Exercise goal
Print the data exactly. Omit the pictures.

Version difference data
* * * * * * *

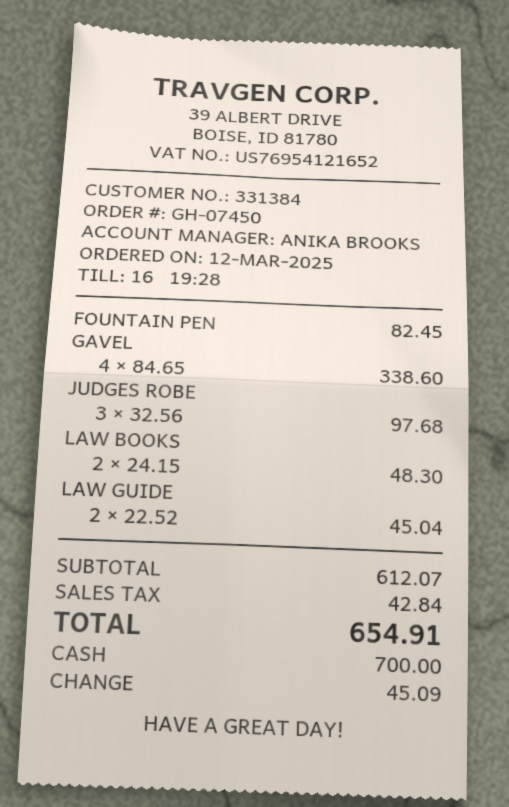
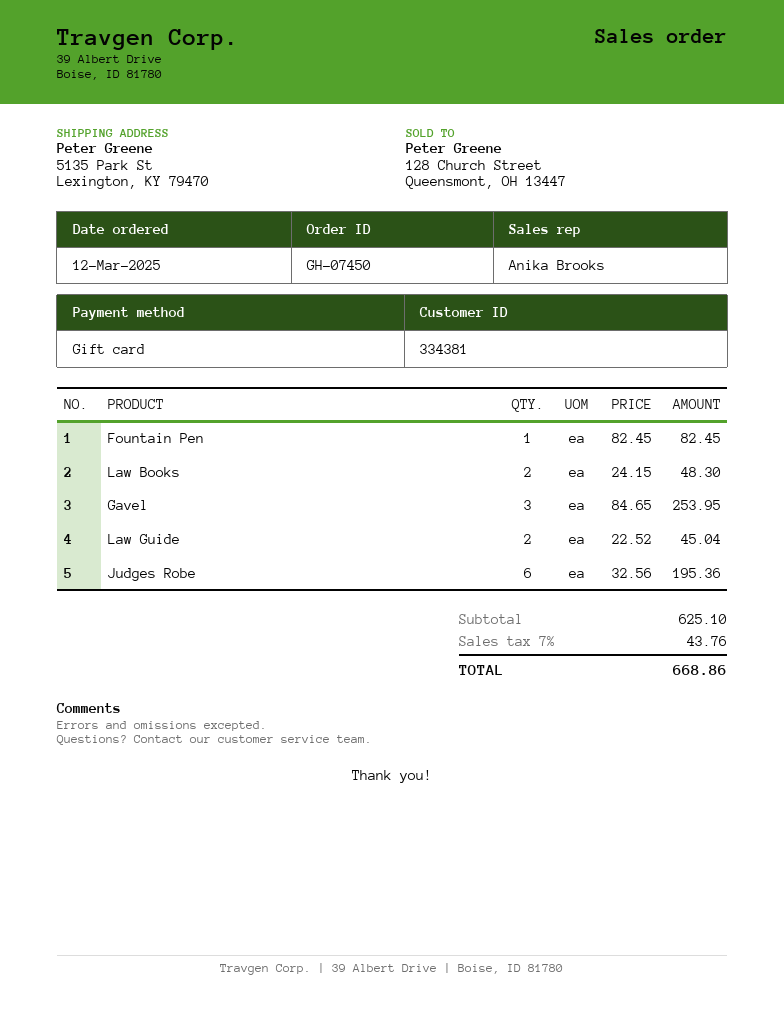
customer number: 331384 -> 334381
payment method: cash -> gift card
GAVEL: 4 x 84.65 = 338.60 -> 3 x 84.65 = 253.95
JUDGES ROBE: 3 x 32.56 = 97.68 -> 6 x 32.56 = 195.36
subtotal: 612.07 -> 625.10
tax: 42.84 -> 43.76
total: 654.91 -> 668.86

* * * * * * *

Written answer
customer number: 331384 -> 334381
payment method: cash -> gift card
GAVEL: 4 x 84.65 = 338.60 -> 3 x 84.65 = 253.95
JUDGES ROBE: 3 x 32.56 = 97.68 -> 6 x 32.56 = 195.36
subtotal: 612.07 -> 625.10
tax: 42.84 -> 43.76
total: 654.91 -> 668.86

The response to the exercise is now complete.